Task and task group priorities in TBB

What I like most about Intel® Threading Building Blocks (TBB) library is its incessant evolution. Having been first released almost five years ago and enjoying quite broad adoption in the software development industry since then, it still keeps growing new features at unabated pace. Sustaining this trend and advancing TBB’s quest for ever better composability, just published Update 6 to TBB 3.0 introduces a new version of TBB task scheduler that allows assigning priorities to tasks and task groups. Thus today we’ll talk at length about this new functionality.

Before moving to specifics of TBB’s task priorities implementation (fortunately it is pretty straightforward for the most part, and even though there are a few niceties and caveats, you are not running the risk of drowning in them) let’s start with an overview of what kinds of priority exist and what they are used for.

First of all priorities can be dynamic or static. The former allows changing entity’s priority unlimited number of times, even after the entity have been included into the schedule. Static priority means that after an entity has been scheduled, its priority remains fixed. An immediate consequence of this differentiation is that support of dynamic priorities provides more flexibility to developers, but at the cost of more complex scheduling logic and larger overhead than those in case of limiting priorities to the static scheme only.

Another attribute of priorities implementation is how priority values are represented and how they are compared. Three primary cases exist:

    • Integer numbers that are compared as integers. Further variants are possible in practice:

        • Small number of fixed values.

        • Large range of values (there is only a finite number of values in any integer range).

        • Fixed size small set of dynamically changing values (e.g. when each next frame or in decoding pipeline is assigned priority lower than its predecessors, but there cannot be more than K frames in flight simultaneously).

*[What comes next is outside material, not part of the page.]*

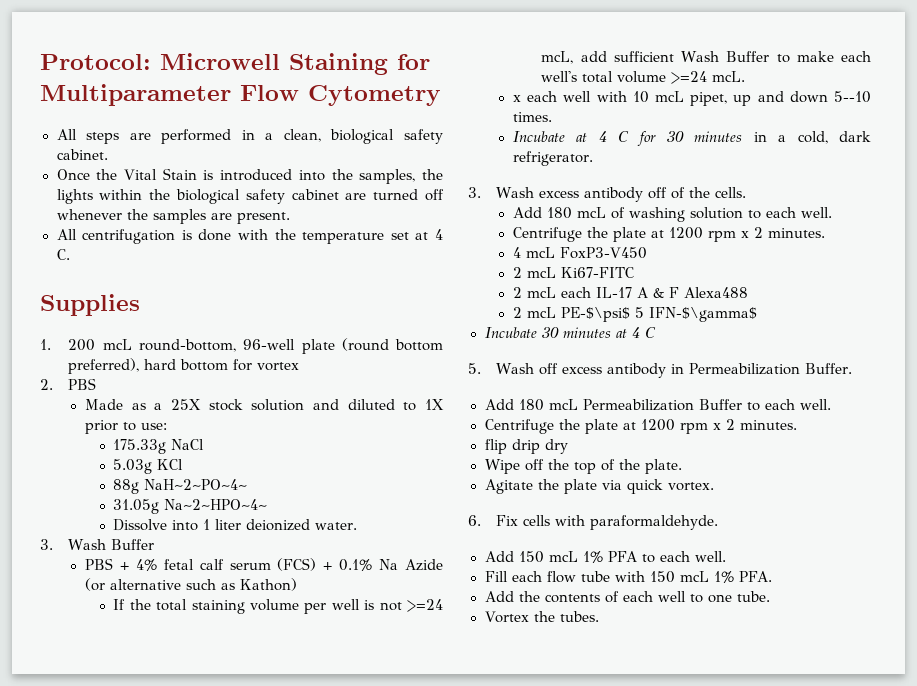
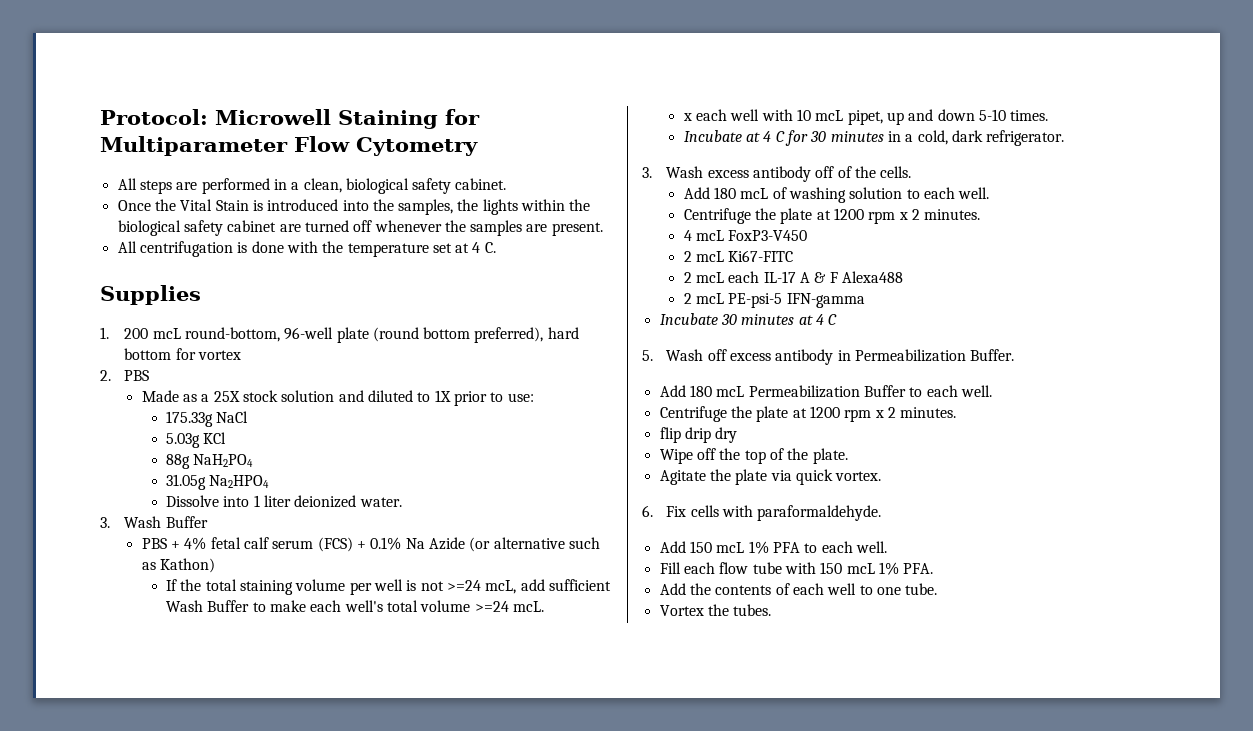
[144,479,248,490] NaH~2~PO~4~ -> [193,454,254,467] NaH2PO4
[164,499,268,510] Na~2~HPO~4~ -> [209,475,270,488] Na2HPO4
[833,91,871,103] 5--10 -> [979,109,1007,121] 5-10
[560,307,757,322] PE-$\psi$ 5 IFN-$\gamma$ -> [728,293,865,308] PE-psi-5 IFN-gamma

    • Floating point numbers that are compared as floats. In this case a range of values is normally permitted, often as large as all positive real numbers. But even with a shorter range like [0, 1], the number of floating point values inside it can be virtually infinite, limited only by the number of bits used in the floating point value binary representation.

    • Arbitrarily complex data structures or more general data sets that are compared by means of program supplied functors. When priorities of this kind are used, the scheduler should generally assume indefinitely large amount of items with different priorities.



Similarly to dynamic vs. static scheme comparison, these alternatives also entail an inherent tradeoff between simplicity and smaller overhead vs. greater flexibility and expressive power.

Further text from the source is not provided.